____ Source data

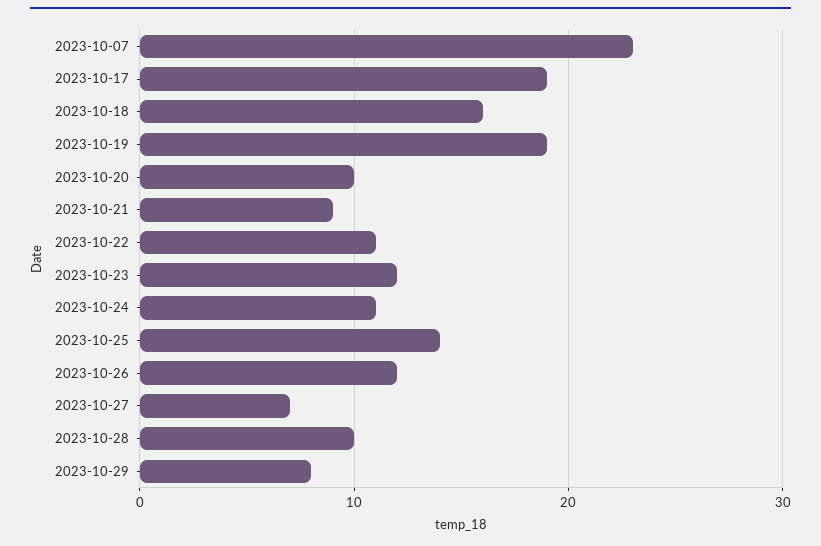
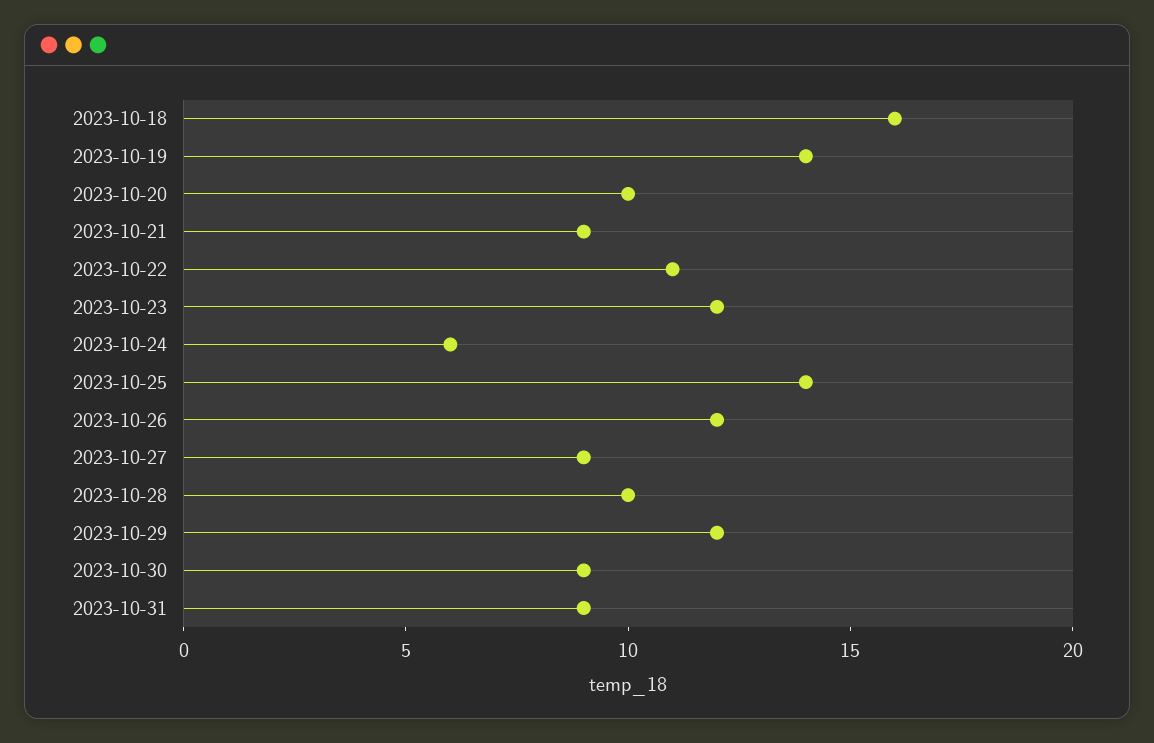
2023-10-07: 23 -> none
2023-10-17: 19 -> none
2023-10-19: 19 -> 14
2023-10-24: 11 -> 6
2023-10-27: 7 -> 9
2023-10-29: 8 -> 12
2023-10-30: none -> 9
2023-10-31: none -> 9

________

▶ Work to be completed: Could you return each entry word for word, with the images omitted?

▶ Your response:
2023-10-07: 23 -> none
2023-10-17: 19 -> none
2023-10-19: 19 -> 14
2023-10-24: 11 -> 6
2023-10-27: 7 -> 9
2023-10-29: 8 -> 12
2023-10-30: none -> 9
2023-10-31: none -> 9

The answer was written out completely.